На следующий день она вышла покормить кур, и Байуб-Оталь, пользуясь тем, что поблизости никого не было, объяснил ей, что сейчас Зан-Кереля нельзя волновать, и посоветовал держаться от него подальше. Майя согласно кивнула и холодно, в почтительных выражениях извинилась за недавнюю несдержанность и за оскорбление своего законного повелителя.
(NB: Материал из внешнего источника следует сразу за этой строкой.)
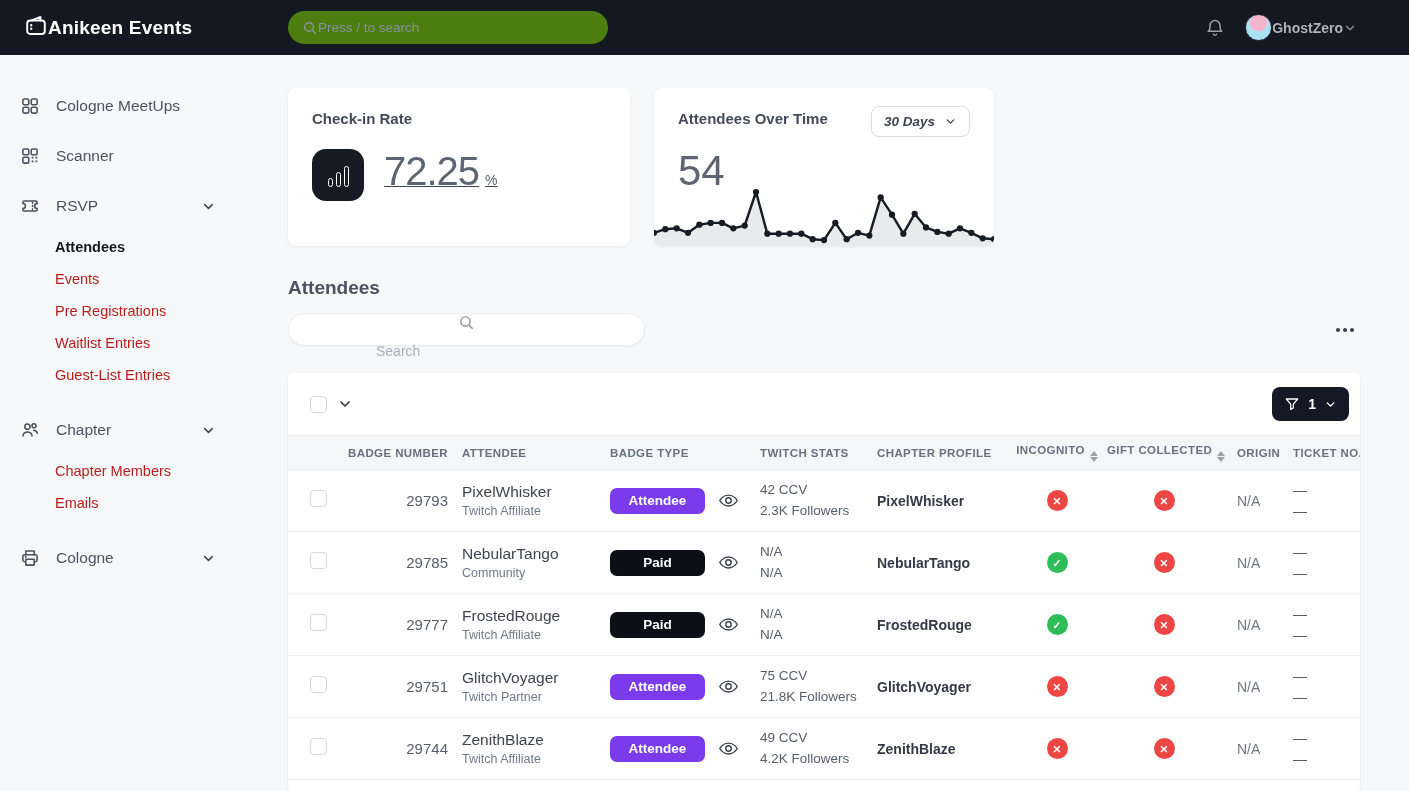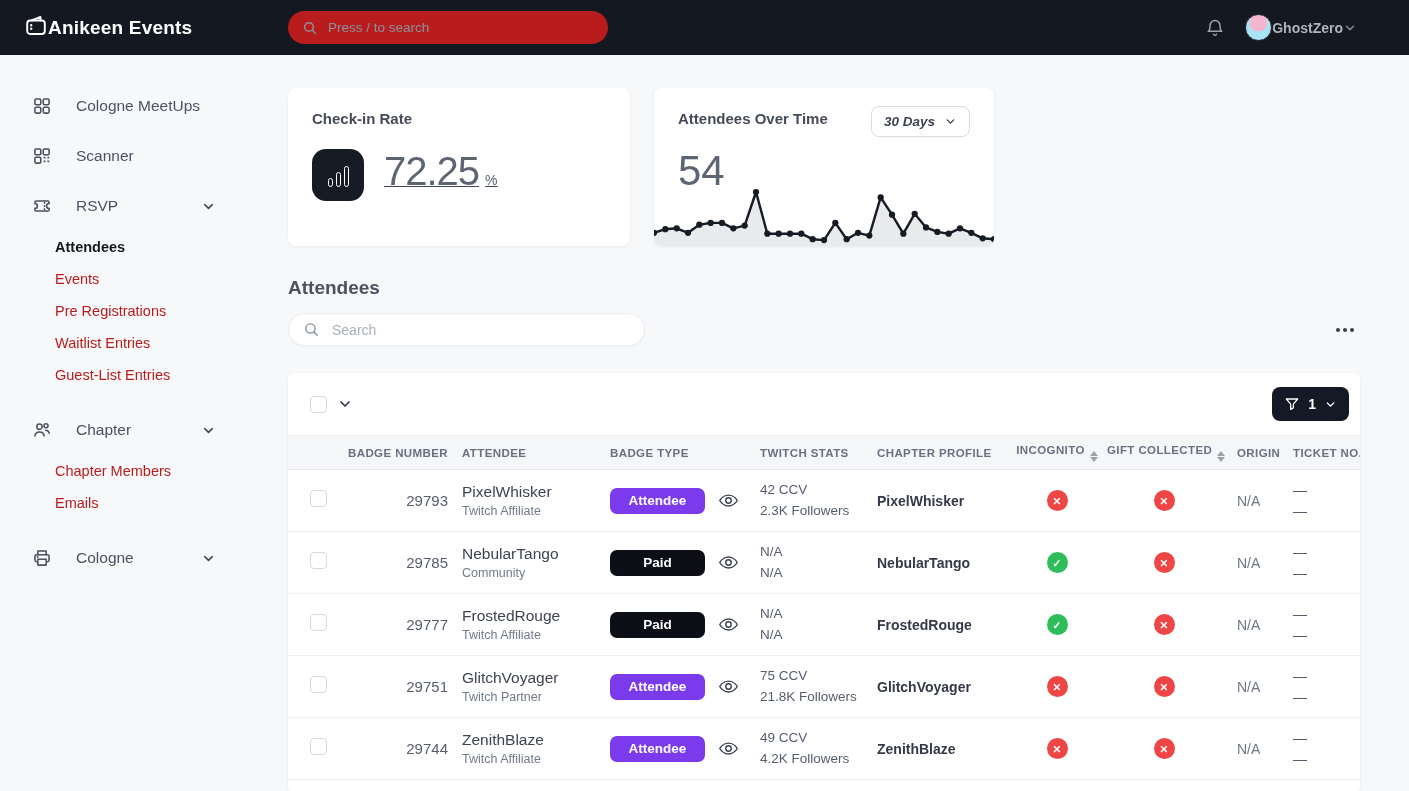"Press / to search" .nav-search { background: #b91c1c -> #4d7c0f; gap: 10px -> none }
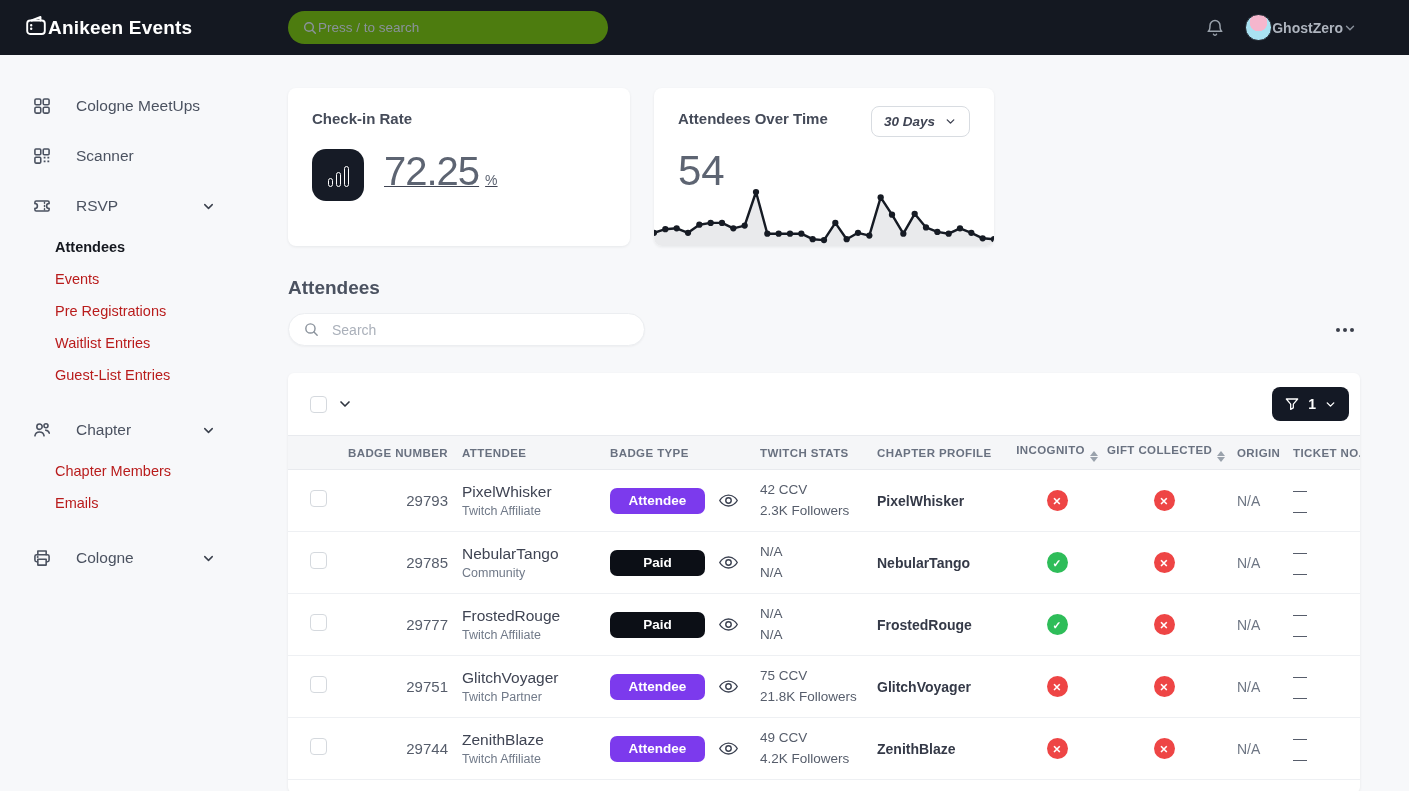"Cologne MeetUps" .side-item { gap: 24px -> 16px; margin-left: 12px -> none }
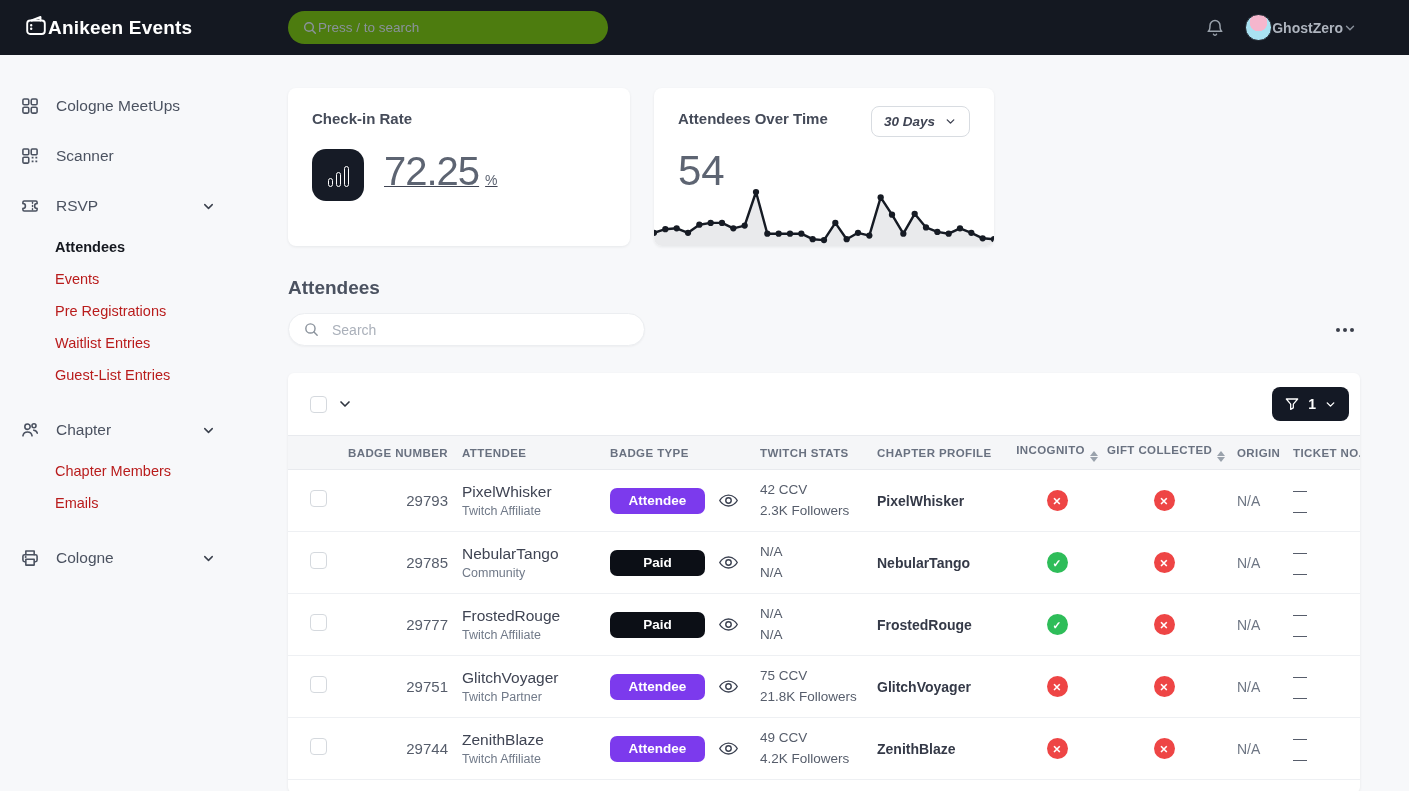"Search" .table-search { flex-direction: none -> column }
Байуб-Оталь отвесил учтивый поклон и удалился.
Вдобавок с чисто женским упрямством Майя считала, что ни в коем случае не должна делать первый шаг к примирению. Если Зан-Керель захочет с ней поговорить, она согласится, но сама не станет искать случая для объяснений.
И все же в глубине Майиной души жила смутная надежда, как неясное свечение в водах Тихого океана, называемое полинезийцами «те лапа», с помощью которого мореплаватели определяют путь к суше в безбрежном темном пространстве. Разум мужчины подчиняется строгому порядку, пусть и не всегда успешно; а разум женщины – микрокосм, управляемый древними первозданными инстинктами, во власти которых смена времен года, движение звезд, пути ветров и перелетных птиц. Майя, не догадываясь об этом, подспудно понимала, что творится в душе Зан-Кереля, хотя сам он этого не осознавал: его гнев таил в себе неудержимое, бессознательное желание и неизгладимые воспоминания о том, что в Мельвда-Райне он наконец-то встретил девушку, во всем равную ему самому, которая странным образом дополняла его; любовь к ней стала великой честью, а не пустой прихотью. Боги избрали Майю спутницей его жизни, однако он страшился этого, предпринял все возможное, чтобы сейчас не подпускать ее к себе, и скрывал свои чувства от себя самого. Все это Майя замечала мельком, неосознанно – так перелетная птица, измученная бурями и ураганами, различает сквозь пелену грозовых туч неясные очертания Ориона или Южного Креста.
Клестида, конечно же, заметила мучения несчастных влюбленных, но не приставала к Майе с расспросами и, не догадываясь об истинной подоплеке, считала, что чем скорее Зан-Керель выздоровеет, тем быстрее они помирятся, а потому относилась к обоим с заботливым участием.
Дней через пять Зан-Керель оправился; смышленый и бойкий нрав (именно за это юношу приблизил к себе король Карнат) не позволял ему сидеть без дела. Он занялся изготовлением оружия и живо соорудил три лука и несколько десятков стрел, хоть и без железных наконечников, но остро заточенных и закаленных в огне так, что они без труда могли пронзить плоть, не защищенную кожаным доспехом. После этого он сделал три деревянных копья.
– Все лучше, чем ничего, – объяснил он Анда-Нокомису. – А потом, может, кинжалы раздобудем.
Спустя несколько дней Зан-Керель решил разведать местность за пределами усадьбы и уговорил Зирека пойти с ним.
– Вдвоем сподручнее, – сказал он Байуб-Оталю. – А вы здесь оставайтесь, субанскому бану незачем по лесам шастать.
Байуб-Оталь с улыбкой согласился, но попросил катрийца не изнурять себя дальними походами. Майя, развешивая белье во дворе, подслушала их разговор, и поняла, что Зан-Кереля ничто не остановит.
Зан-Керель и Зирек вернулись к вечеру, когда Майя с Клестидой занялись починкой одежды. Пока усталых разведчиков кормили ужином, Майя тихонько сидела в уголке, не поднимая глаз.